BEGIN Data supplied
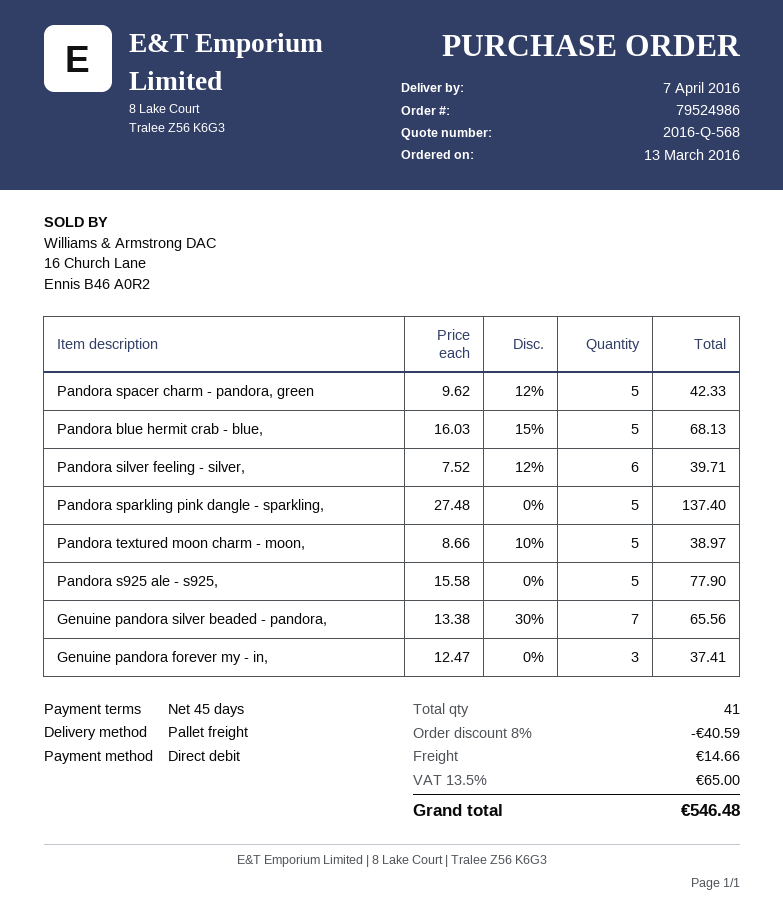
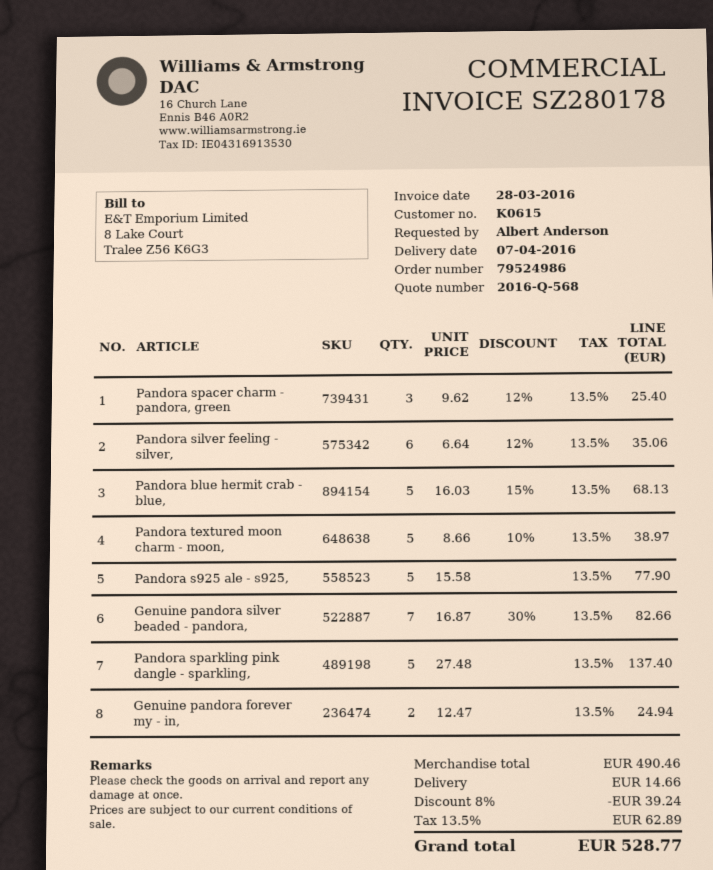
Pandora spacer charm - pandora, green: 5 x 9.62 - 12% = 42.33 -> 3 x 9.62 - 12% = 25.40
Pandora silver feeling - silver,: 6 x 7.52 - 12% = 39.71 -> 6 x 6.64 - 12% = 35.06
Genuine pandora silver beaded - pandora,: 7 x 13.38 - 30% = 65.56 -> 7 x 16.87 - 30% = 82.66
Genuine pandora forever my - in,: 3 x 12.47 = 37.41 -> 2 x 12.47 = 24.94
discount: 8% = 40.59 -> 8% = 39.24
tax: 13.5% = 65.00 -> 13.5% = 62.89
total: 546.48 -> 528.77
END Data supplied
* Exercise instructions
All lines from the one holding "discount: 8% = 40.59 -> 8% = 39.24" through the end of the entries need to be given again exactly. Leave out the others.

* Output of the task
discount: 8% = 40.59 -> 8% = 39.24
tax: 13.5% = 65.00 -> 13.5% = 62.89
total: 546.48 -> 528.77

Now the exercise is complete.